La Chambre rappelle que selon l'article 111(1) CBE, elle pouvait soit exercer les compétences de la division d'examen (première alternative) soit renvoyer devant la division d'examen pour suite à donner (deuxième alternative).

La Chambre décide ici qu'en ordonnant la délivrance d'un brevet selon un texte bien défini, elle avait exercé les compétences de l'instance ayant rendu la décision attaquée (première alternative), même si elle avait renvoyé devant la division d'examen pour terminer administrativement la procédure d'examen.

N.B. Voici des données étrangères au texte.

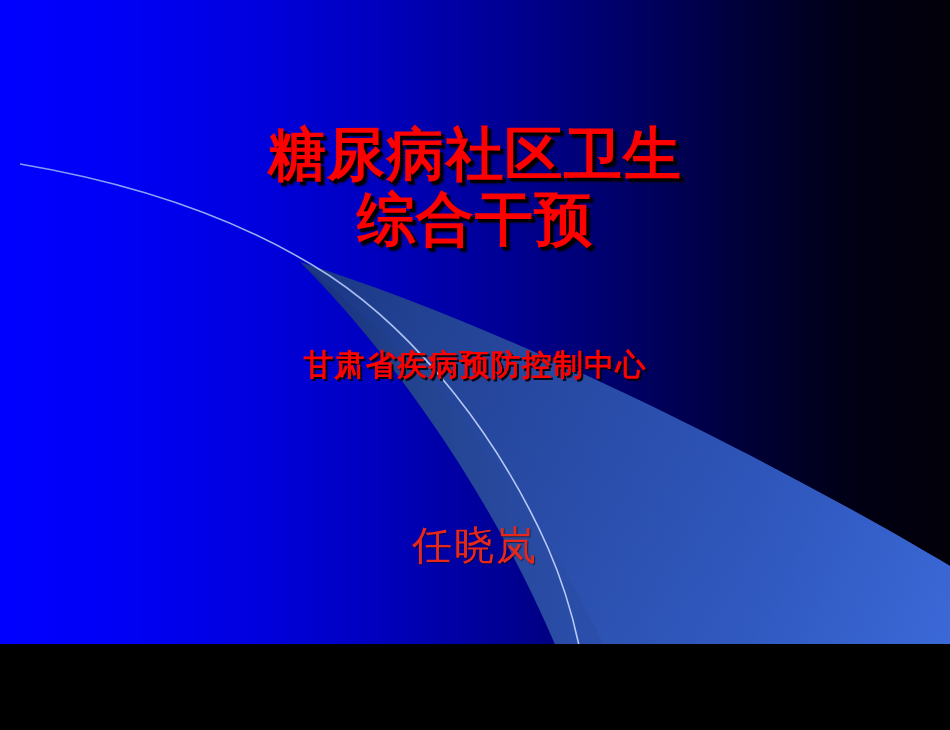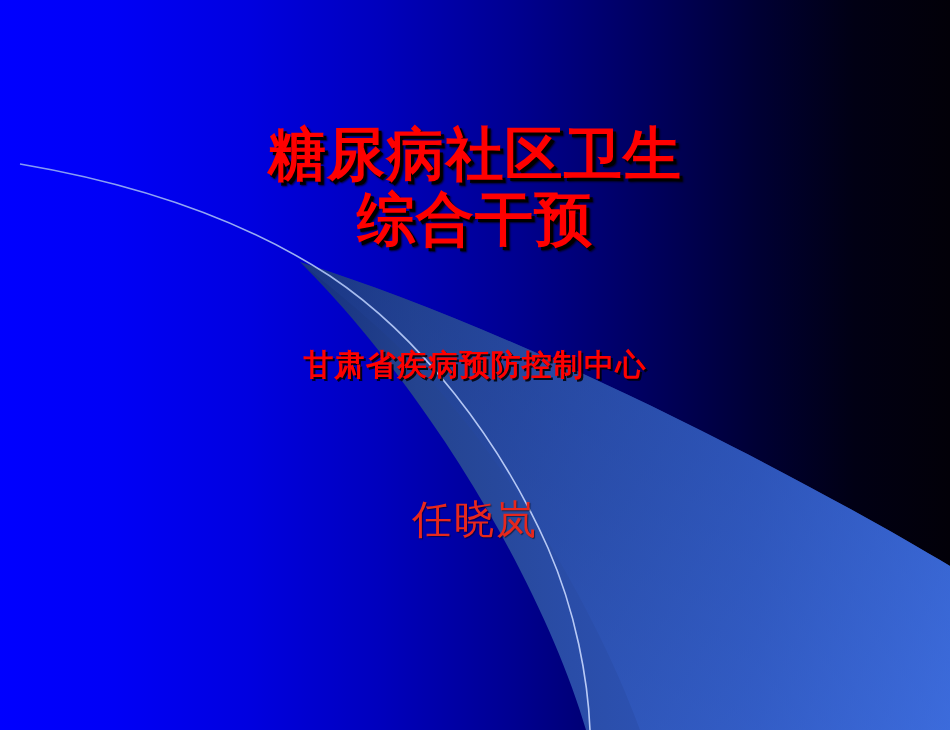"糖尿病社区卫生" #slide { height: 730px -> 644px }
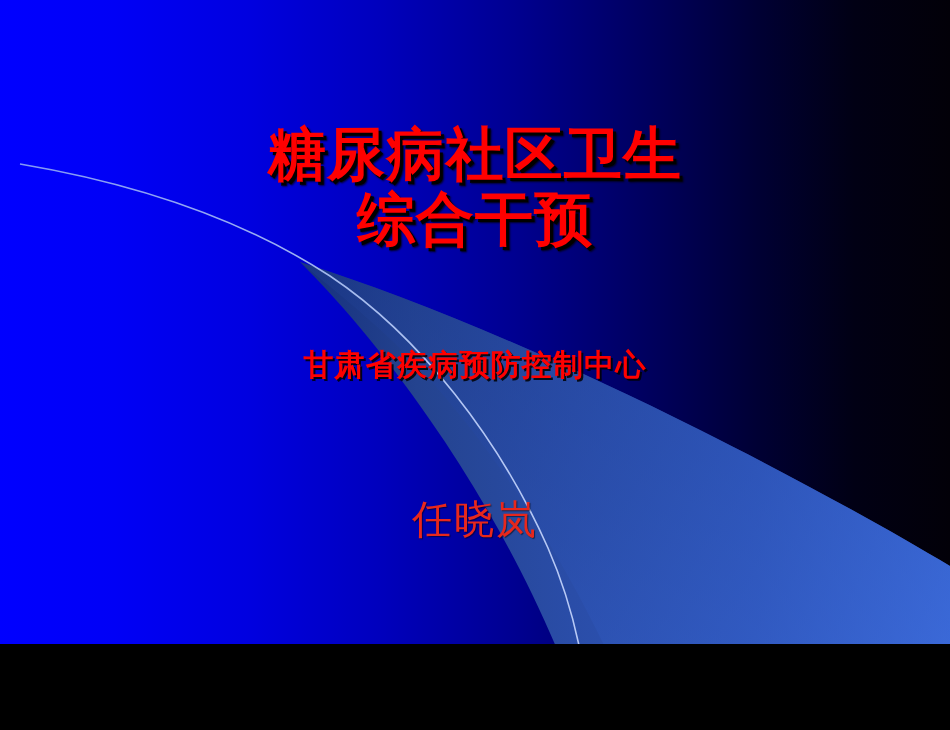"任晓岚" #author-text { top: 497px -> 523px }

Un tel renvoi est prononcé non pas pour réaliser un examen supplémentaire, mais pour mettre en oeuvre les mesures administratives afin de convertir la décision de la Chambre en décision de délivrance selon l'article 97(1) CBE.

Dans un tel cas, le principe d'autorité de la chose jugée, consacré par l'article 111(2) CBE, prévaut sur la possibilité de modification donnée par la règle 71(6) CBE: la procédure de modification prévue par cette règle ne s'applique pas. Seules seraient permises des requêtes en correction d'erreur évidente, également prévues par cette règle. La conséquence juridique du non-paiement de la taxe de délivrance et de l'absence de fourniture des traductions était donc la fiction de retrait selon la règle 71(7) CBE. 


La Chambre fait remarquer que la deuxième alternative de l'article 111 CBE ("renvoi pour suite à donner") doit être interprétée comme "pour un examen complémentaire et si nécessaire une décision complémentaire sur la base du résultat de l'examen". Mais lorsque le dispositif de la décision vise à délivrer un brevet selon une forme déterminée, une division d'examen ne pourrait poursuivre l'examen de la demande sans enfreindre l'autorité de la chose jugée attachée non seulement aux motifs de la décision mais aussi à son dispositif. En d'autres termes, il ne reste rien à examiner: la décision est totalement contraignante. Même si l'article 111(2) CBE ne renvoie explicitement qu'à la deuxième alternative, il serait absurde de considérer que des décisions "partielles" deviendraient définitives dans ce qu'elles ont jugé, mais pas des décisions "totales".